Russian Foreign Minister Sergei Lavrov accused the resolution’s supporters of attempting to “shift the focus” away from a U.N.-backed peace process in order to “overthrow the regime,” according to comments published by RT, a Russian website and television channel. 

The Tass news agency reported that Moscow’s delegation would not consider any resolution that exempted extremist groups from the cease-fire. 

“We are ready to study the resolution that we were proposed to adopt, but we offered a very strict wording that would say that the cease-fire regime does not cover ISIS, Jabhat al-Nusra and the groups that support them and regularly shell the residential neighborhoods of Damascus,” Lavrov said.

ISIS is an acronym for the Islamic State, and Jabhat al-Nusra is the former name for Syria’s al-Qaeda affiliate. 

[Starved and abandoned, rebel-held Damascus suburb braces for new attacks]

Publicly, the Syrian government draws no distinction between jihadist rebels and more moderate factions, describing what remains of the country’s armed opposition as terrorists. 

The rebels controlling Eastern Ghouta, a small number of them linked to al-Qaeda, have ruled with an iron fist, and fighters on both the government and opposition sides have profited from a punishing siege that has caused scores of civilians to die from lack of food or medicine.
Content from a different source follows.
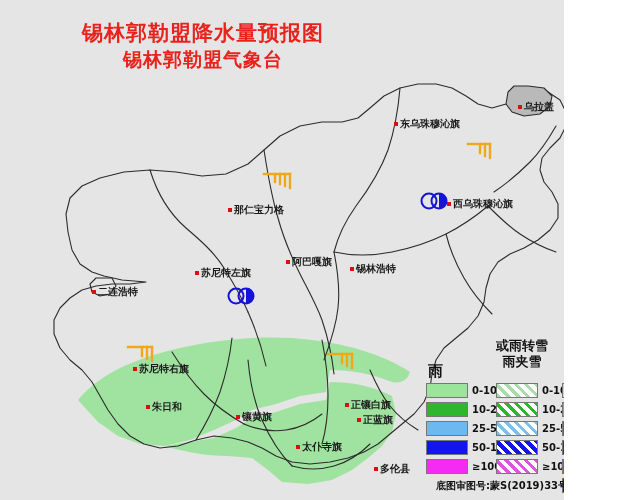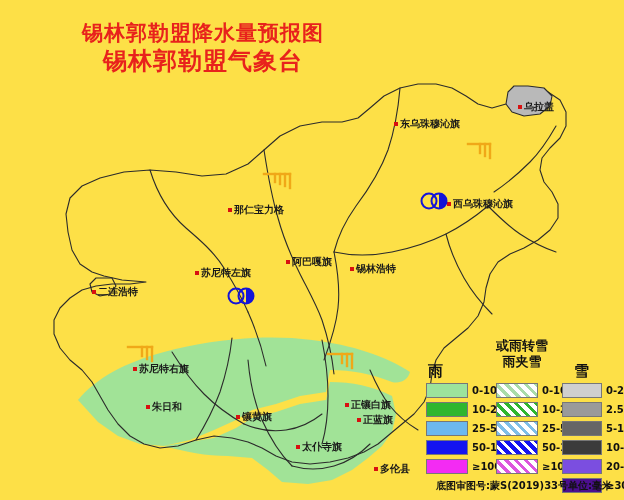"锡林郭勒盟降水量预报图" #page { background: #fde047 -> #e5e5e5; width: 624px -> 564px }
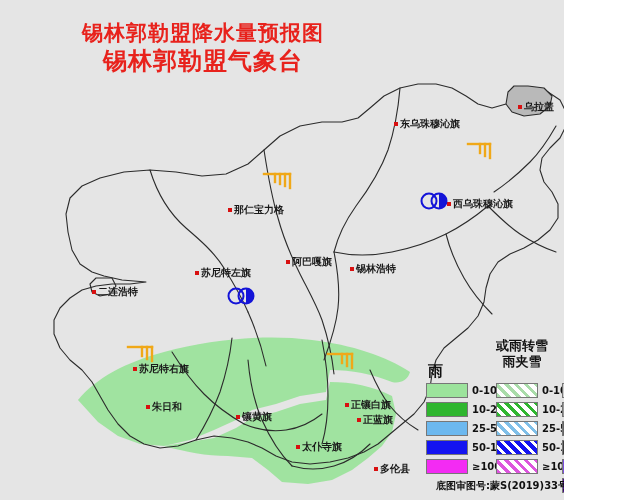"锡林郭勒盟气象台" .title-org { font-size: 24px -> 19px }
Robert Mardini, the top representative for the International Committee of the Red Cross in the Middle East, said Thursday that he was “shocked” by the level of violence around Eastern Ghouta and called for immediate access to its civilians.

He told reporters in Beirut that the international aid agency has a humanitarian convoy at the ready but that the Syrian authorities have yet to approve its passage. 

“Scores were killed over the past days, statistics are staggering, but many can still be saved,” Mardini said. “Children, women and men are exhausted and terrified in Eastern Ghouta. They are on their knees, weakened because of months of being besieged.

As the violence intensifies, Eastern Ghouta’s rebels have launched daily attacks on densely populated neighborhoods in Damascus, killing 16 people since Sunday and forcing schools to close. 

The official Syrian Arab News Agency said Thursday that a child was killed and six civilians injured in shelling on the northern neighborhood of Barzeh.